If you want to record interactions with social workers or other professionals outside the hearing then you don’t need their permission and it  is not unlawful in and of itself. Section 36 of the Data Protection Act 1998 states: “Personal data processed by an individual only for the purposes of that individual’s personal, family or household affairs (including recreational purposes) are exempt from the data protection principles and the provisions of Parts II and III.”

Bu you need to be aware of the negative impact this could have on the relationship between yourself and the professional, particularly if you do it without warning them..

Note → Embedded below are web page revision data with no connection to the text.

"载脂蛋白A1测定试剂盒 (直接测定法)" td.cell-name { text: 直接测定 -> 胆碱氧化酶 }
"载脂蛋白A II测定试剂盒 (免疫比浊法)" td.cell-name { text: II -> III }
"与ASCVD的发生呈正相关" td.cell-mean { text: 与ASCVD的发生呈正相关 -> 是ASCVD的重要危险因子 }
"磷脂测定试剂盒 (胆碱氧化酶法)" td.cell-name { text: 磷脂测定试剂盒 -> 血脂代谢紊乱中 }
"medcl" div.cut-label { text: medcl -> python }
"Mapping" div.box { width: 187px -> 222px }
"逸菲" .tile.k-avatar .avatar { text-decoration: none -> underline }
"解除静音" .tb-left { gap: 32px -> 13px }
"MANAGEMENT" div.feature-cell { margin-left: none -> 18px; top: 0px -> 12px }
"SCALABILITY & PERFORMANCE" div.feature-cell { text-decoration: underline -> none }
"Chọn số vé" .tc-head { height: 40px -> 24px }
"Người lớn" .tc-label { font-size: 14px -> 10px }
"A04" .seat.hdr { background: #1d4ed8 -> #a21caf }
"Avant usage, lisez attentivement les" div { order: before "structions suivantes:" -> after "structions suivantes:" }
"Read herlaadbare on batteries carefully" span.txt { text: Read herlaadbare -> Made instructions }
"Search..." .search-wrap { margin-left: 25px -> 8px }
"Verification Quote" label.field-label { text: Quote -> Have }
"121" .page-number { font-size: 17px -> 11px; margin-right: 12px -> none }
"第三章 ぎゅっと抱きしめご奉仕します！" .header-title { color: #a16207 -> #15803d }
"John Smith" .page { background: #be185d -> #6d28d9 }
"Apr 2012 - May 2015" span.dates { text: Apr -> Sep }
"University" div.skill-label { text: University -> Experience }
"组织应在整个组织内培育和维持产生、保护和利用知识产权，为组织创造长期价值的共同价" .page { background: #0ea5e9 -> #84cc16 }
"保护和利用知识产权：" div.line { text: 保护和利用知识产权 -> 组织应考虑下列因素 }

See further this post on recording interactions between parents and social workers.

Reform proposals

On 15th August 2014, the President of the Family Division issued a consultation paper called The Next Steps. The President is inviting comments about how well the current transparency Practice Guidance from January 2014  is working, and whether steps can be taken to provide more information about cases when they are listed in court, without naming the parties.  Views are particularly welcome on:

  • The impact on children and families, both immediate, short term and long term. I have in mind, for example, the risk of a child in later life coming across an anonymised judgment about his background and learning details of it for the first time.
  • The impact on local authorities and other professionals.
  • Any change in the level and quality of news and reporting about the family justice system.

This follows from the President’s ‘12th View’ in June 2014, where he set out that his intention to begin discussion and consultation about hearing some family cases in public.  But there is evidence that this will not be a popular move for the children concerned.

EDIT August 2018. Sadly, the reform proposals appear to have stalled. The Transparency Project  commented on Sir James Munby’s retirement speech in July 2018:

When asked if he thought that sitting in open court would ever become the default position in the family courts, as it now is in the Court of Protection, Sir James indicated that judges, lawyers and others were rather stuck in the past and uncomfortable with change, rather than making reasoned objections to more openness. He said that people had preached ‘Hell and Damnation’ about his transparency guidance issued in 2014, but ‘the Family Court did not collapse’.